* Problem details
Scan the data below for lines containing the string "important" and give only how many there are.

━━━━━━━━━━━━━━━━

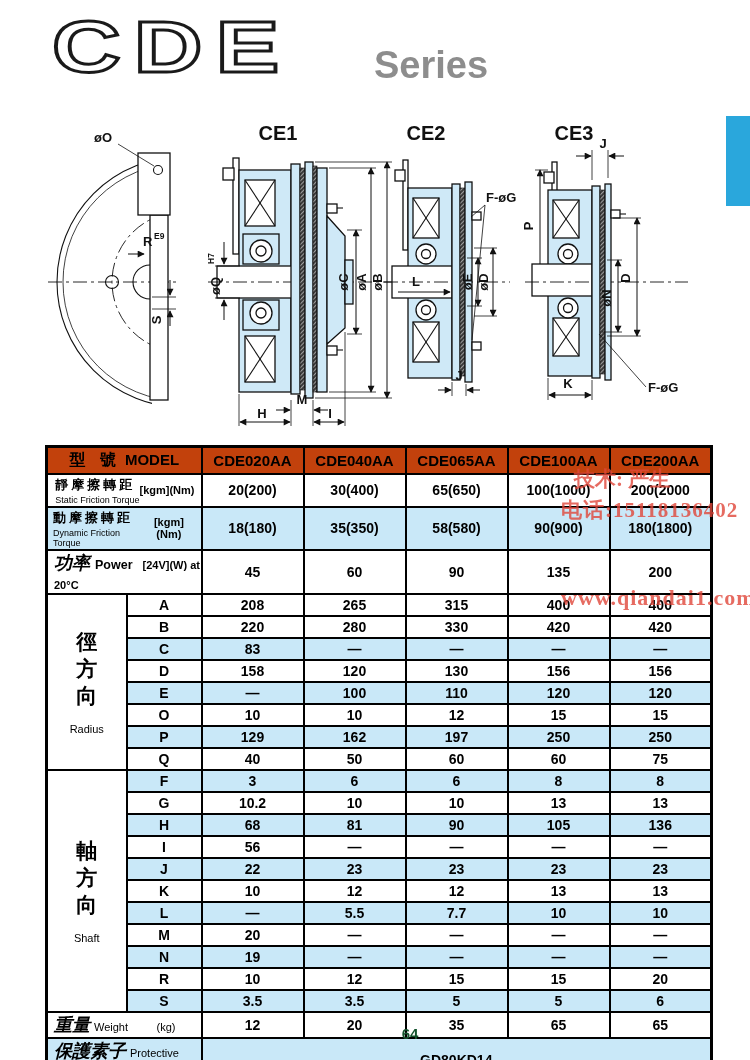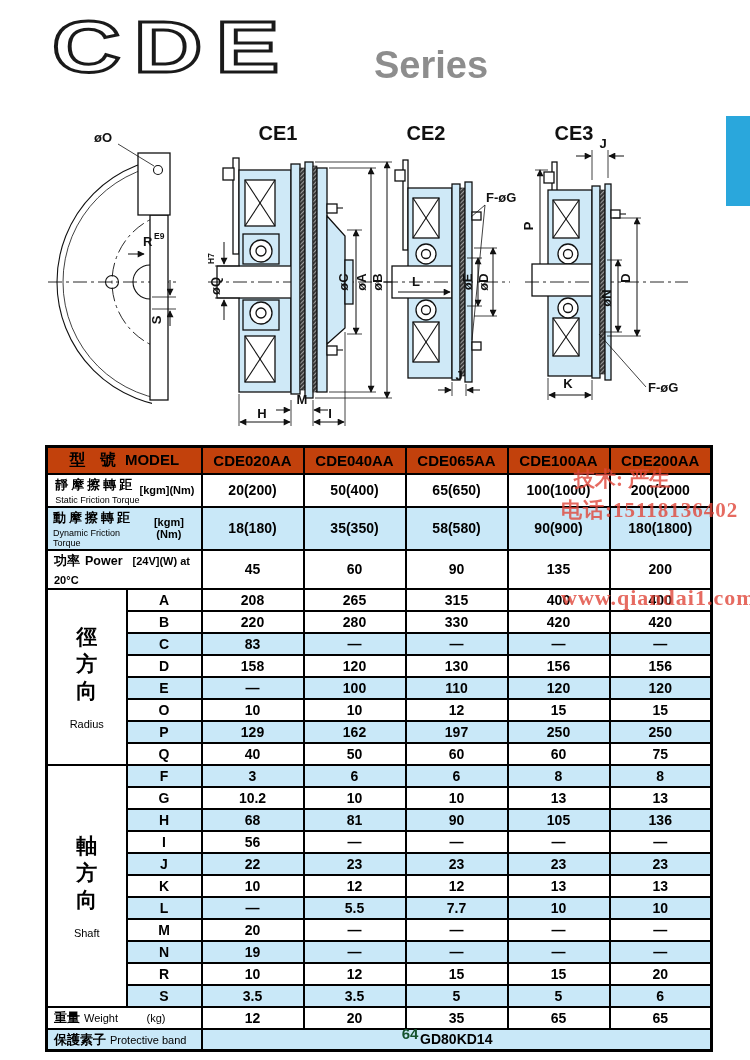--- a/index.html
+++ b/index.html
@@ -39,21 +39,21 @@
   .mh{font-weight:bold;}
   .mhz{font-size:16px;font-weight:bold;letter-spacing:5px;}
   .mhe{font-size:15px;font-weight:bold;margin-left:4px;}
   .mc{font-weight:bold;font-size:15px;}
   .spec-lbl{padding:1px 4px 1px 5px !important;}
   .sl{display:flex;align-items:center;justify-content:flex-end;}
   .sl .zh{font-weight:bold;font-size:13px;letter-spacing:3px;text-align:left;}
   .sl .en{font-size:9px;text-align:left;margin-top:1px;}
   .sl .unit{font-size:11px;font-weight:bold;padding-right:2px;}
   .pl{text-align:left !important;padding-left:6px !important;}
-  .pz{font-weight:bold;font-size:13px;}
+  .pz{font-weight:bold;font-size:18px;font-style:italic;}
   .pe{font-size:12.5px;font-weight:bold;margin-left:5px;}
   .pu{font-size:11px;font-weight:bold;margin-left:10px;}
   .pe2{font-size:11px;margin-left:4px;}
   .pu2{font-size:11px;margin-left:24px;}
   .wl{text-align:left !important;padding-left:6px !important;}
   .val{font-weight:bold;font-size:14px;}
   .ltr{font-weight:bold;font-size:14px;}
   .grp{background:#fff !important;vertical-align:middle;}
   .gz div{font-size:21px;font-weight:bold;line-height:27px;}
   .ge{font-size:11px;margin-top:14px;}
@@ -294,21 +294,21 @@
             <td colspan="2" class="spec-lbl">
            <div class="sl">
                 <div>
                   <div class="zh">靜摩擦轉距</div>
                   <div class="en">Static Friction Torque</div>
                 </div>
            <div class="unit">[kgm](Nm)</div>
               </div>
             </td>
             <td class="val">20(200)</td>
-            <td class="val">50(400)</td>
+            <td class="val">30(400)</td>
             <td class="val">65(650)</td>
             <td class="val">100(1000)</td>
             <td class="val">200(2000</td>
           </tr>
           <tr class="sh" style="height:33px">
             <td colspan="2" class="spec-lbl">
            <div class="sl">
                 <div>
                   <div class="zh">動摩擦轉距</div>
                   <div class="en">Dynamic Friction Torque</div>

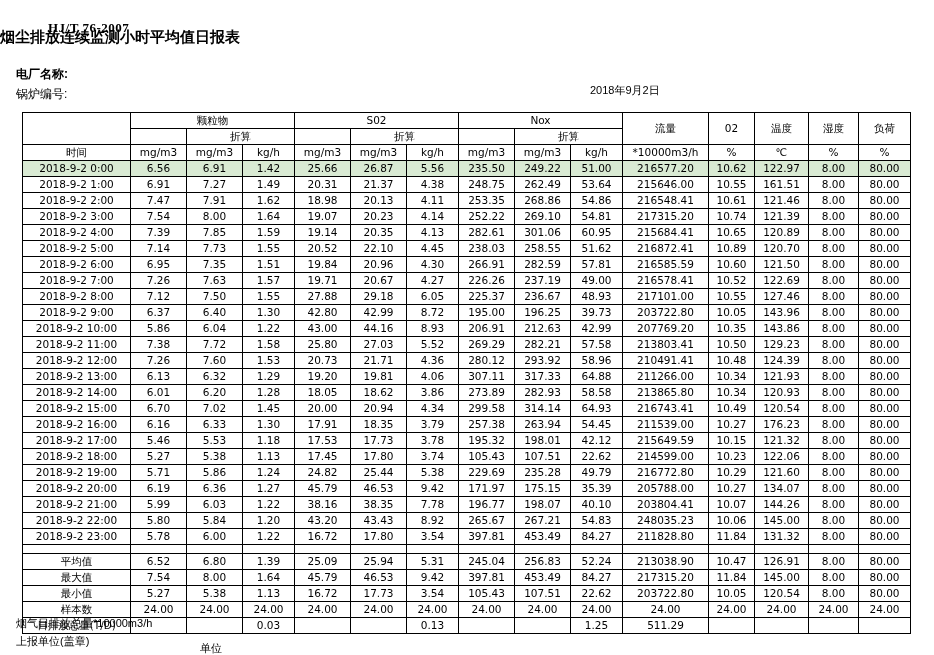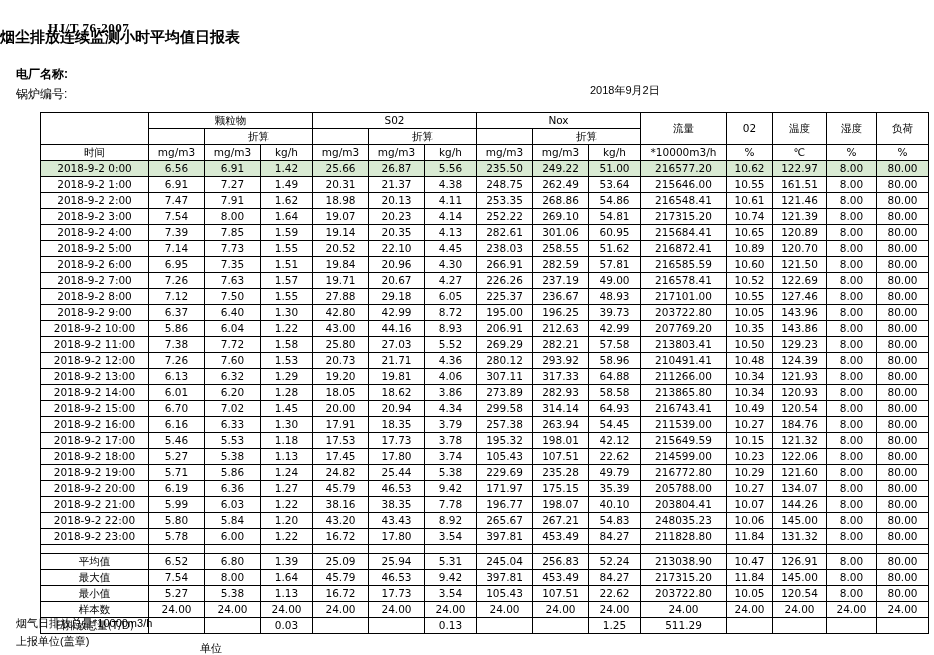--- a/index.html
+++ b/index.html
@@ -19,21 +19,21 @@
   .title{
     position:absolute;left:0;top:28px;width:934px;
     font-size:15px;font-weight:bold;
     font-family:"DejaVu Sans","Liberation Sans",sans-serif;
   }
   .lbl-plant{position:absolute;left:16px;top:66px;font-weight:bold;font-size:12px;}
   .lbl-boiler{position:absolute;left:16px;top:86px;font-weight:normal;font-size:12px;}
   .lbl-date{position:absolute;left:590px;top:83px;font-size:11px;}
 
   table.main{
-    position:absolute;left:40px;top:112px;
+    position:absolute;left:22px;top:112px;
     border-collapse:collapse;
     table-layout:fixed;
   }
   table.main td, table.main th{
     border:1px solid #000;
     font-size:10.5px;
     font-family:"DejaVu Sans","Liberation Sans",sans-serif;
     padding:0;
     height:15px;
     line-height:15px;
@@ -397,21 +397,21 @@
         <td class="num">6.33</td>
         <td class="num">1.30</td>
         <td class="num">17.91</td>
         <td class="num">18.35</td>
         <td class="num">3.79</td>
         <td class="num">257.38</td>
         <td class="num">263.94</td>
         <td class="num">54.45</td>
         <td class="num">211539.00</td>
         <td class="num">10.27</td>
-        <td class="num">184.76</td>
+        <td class="num">176.23</td>
         <td class="num">8.00</td>
         <td class="num">80.00</td>
       </tr>
       <tr>
         <td class="timecell">2018-9-2 17:00</td>
         <td class="num">5.46</td>
         <td class="num">5.53</td>
         <td class="num">1.18</td>
         <td class="num">17.53</td>
         <td class="num">17.73</td>

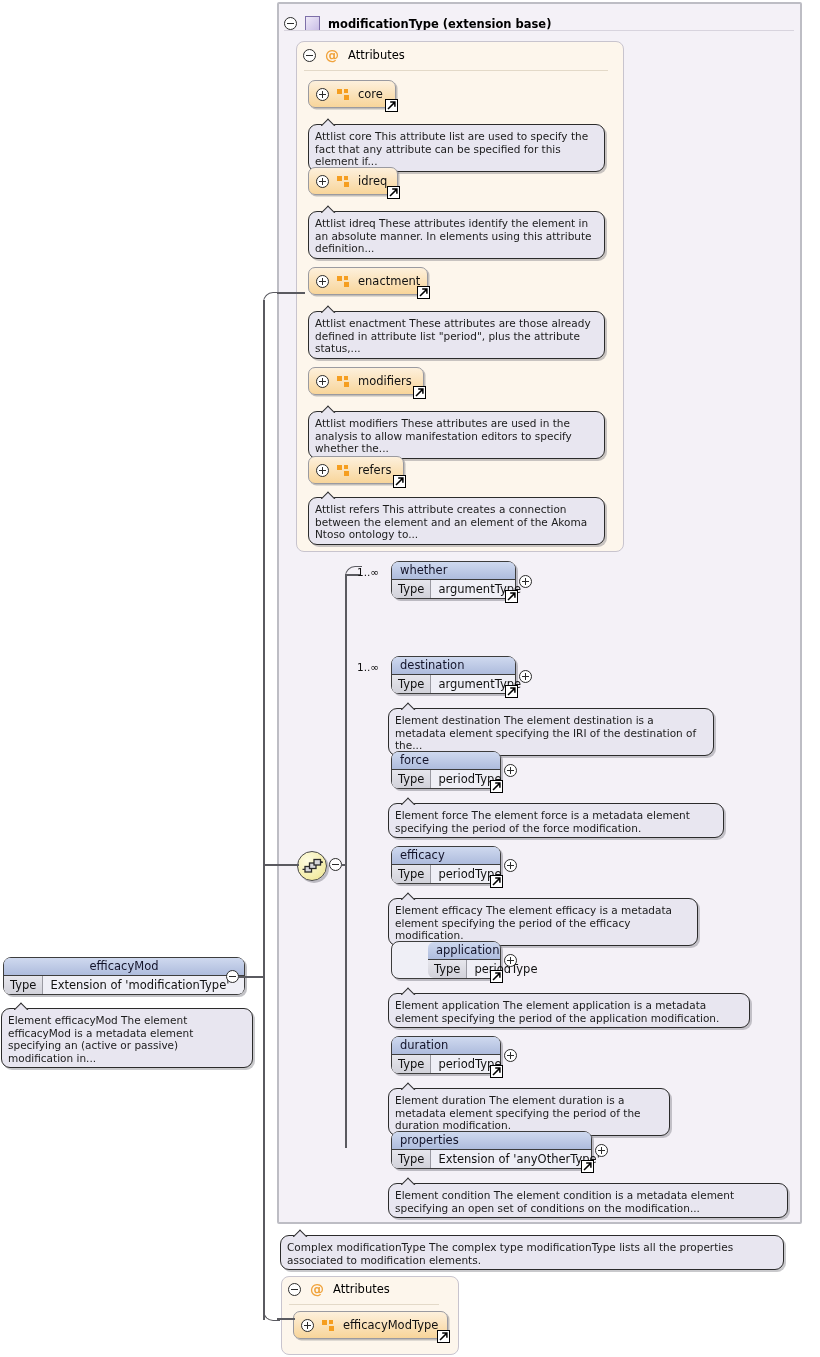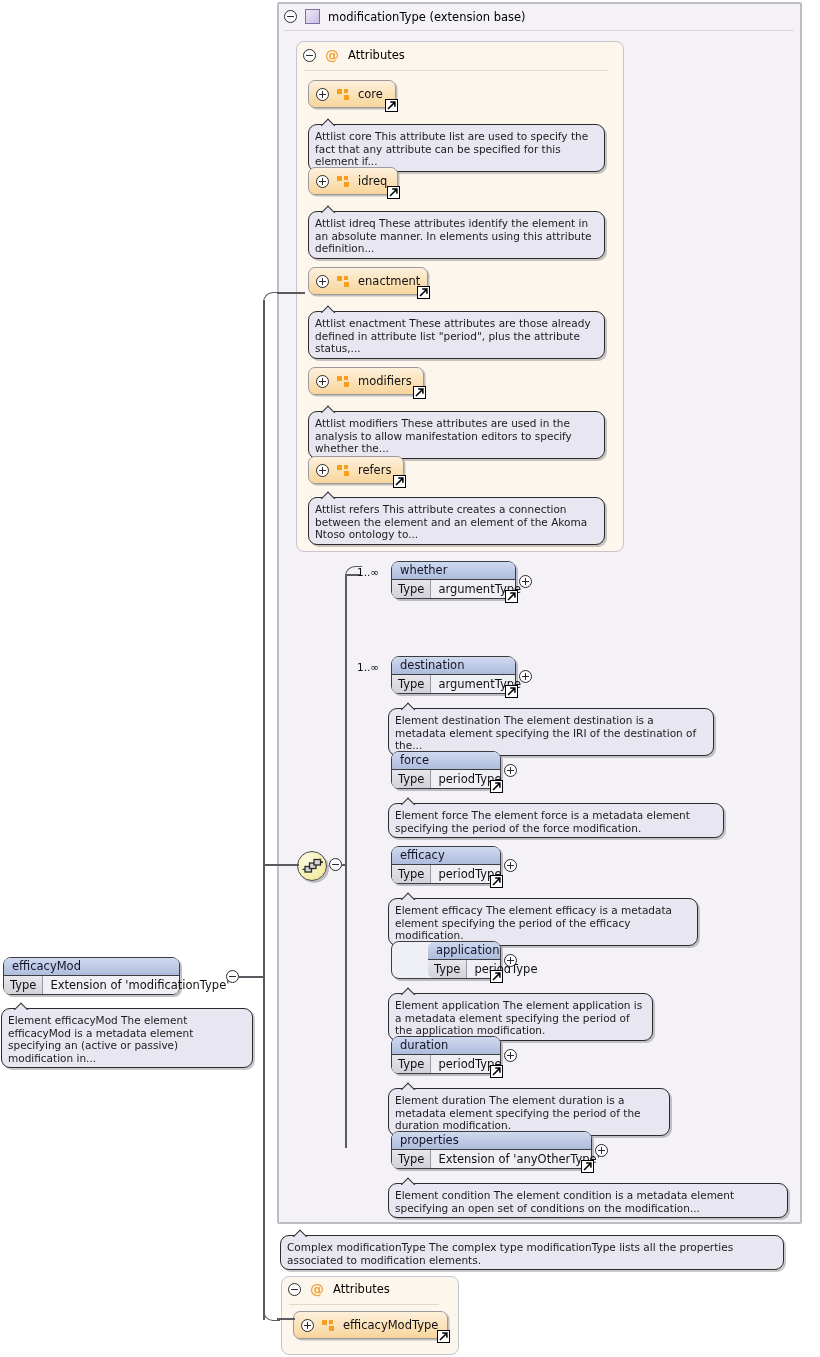--- a/index.html
+++ b/index.html
@@ -152,21 +152,21 @@
     position:absolute;font-size:10.5px;color:#111;white-space:nowrap;
   }
 </style>
 </head>
 <body>
 
 <div id="stage">
 
   <div class="typebox" style="left:277px;top:2px;width:525px;height:1222px;"></div>
 
-  <div class="typebox-header" style="left:284px;top:9px;">
+  <div class="typebox-header" style="left:284px;top:16px;font-weight:bold;">
     <span class="toggle"></span>
     <span class="ct-icon"></span>
     <span>modificationType (extension base)</span>
   </div>
   <div class="typebox-sep" style="left:284px;top:30px;width:510px;"></div>
 
   <div class="attrbox" style="left:296px;top:41px;width:328px;height:511px;"></div>
 
   <div class="attrbox-header" style="left:303px;top:48px;">
     <span class="toggle"></span>
@@ -375,21 +375,21 @@
       <span class="k">Type</span>
       <span class="v">periodType</span>
     </div>
     <span class="extref">
       <svg width="9" height="9" viewBox="0 0 9 9">
           <path d="M1 8 L7.4 1.6 M3.2 1.1 H7.9 V5.8" stroke="#000" stroke-width="1.5" fill="none"></path>
         </svg>
     </span>
   </div>
   <span class="toggle plus" style="position:absolute;left:504px;top:954px;"></span>
-  <div class="doc" style="left:388px;top:993px;width:265px;">
+  <div class="doc" style="left:388px;top:993px;width:362px;">
     <span class="tail"></span>
     <span>Element application The element application is a metadata element specifying the period of the application modification.</span>
   </div>
 
   <div class="elnode" style="left:391px;top:1036px;width:110px;">
     <div class="el-name">duration</div>
     <div class="el-type">
       <span class="k">Type</span>
       <span class="v">periodType</span>
     </div>
@@ -444,21 +444,21 @@
         <i></i>
       </span>
     <span class="label">efficacyModType</span>
     <span class="extref">
       <svg width="9" height="9" viewBox="0 0 9 9">
           <path d="M1 8 L7.4 1.6 M3.2 1.1 H7.9 V5.8" stroke="#000" stroke-width="1.5" fill="none"></path>
         </svg>
     </span>
   </div>
 
-  <div class="elnode" style="left:3px;top:957px;width:177px;">
+  <div class="elnode" style="left:3px;top:957px;width:242px;text-align:center;">
     <div class="el-name">efficacyMod</div>
     <div class="el-type">
       <span class="k">Type</span>
       <span class="v">Extension of 'modificationType'</span>
     </div>
   </div>
   <span class="toggle" style="position:absolute;left:226px;top:970px;"></span>
   <div class="doc" style="left:1px;top:1008px;width:252px;">
     <span class="tail"></span>
     <span>Element efficacyMod The element efficacyMod is a metadata element specifying an (active or passive) modification in...</span>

━━━━━━━━━━━━━━━━

* Answer box
4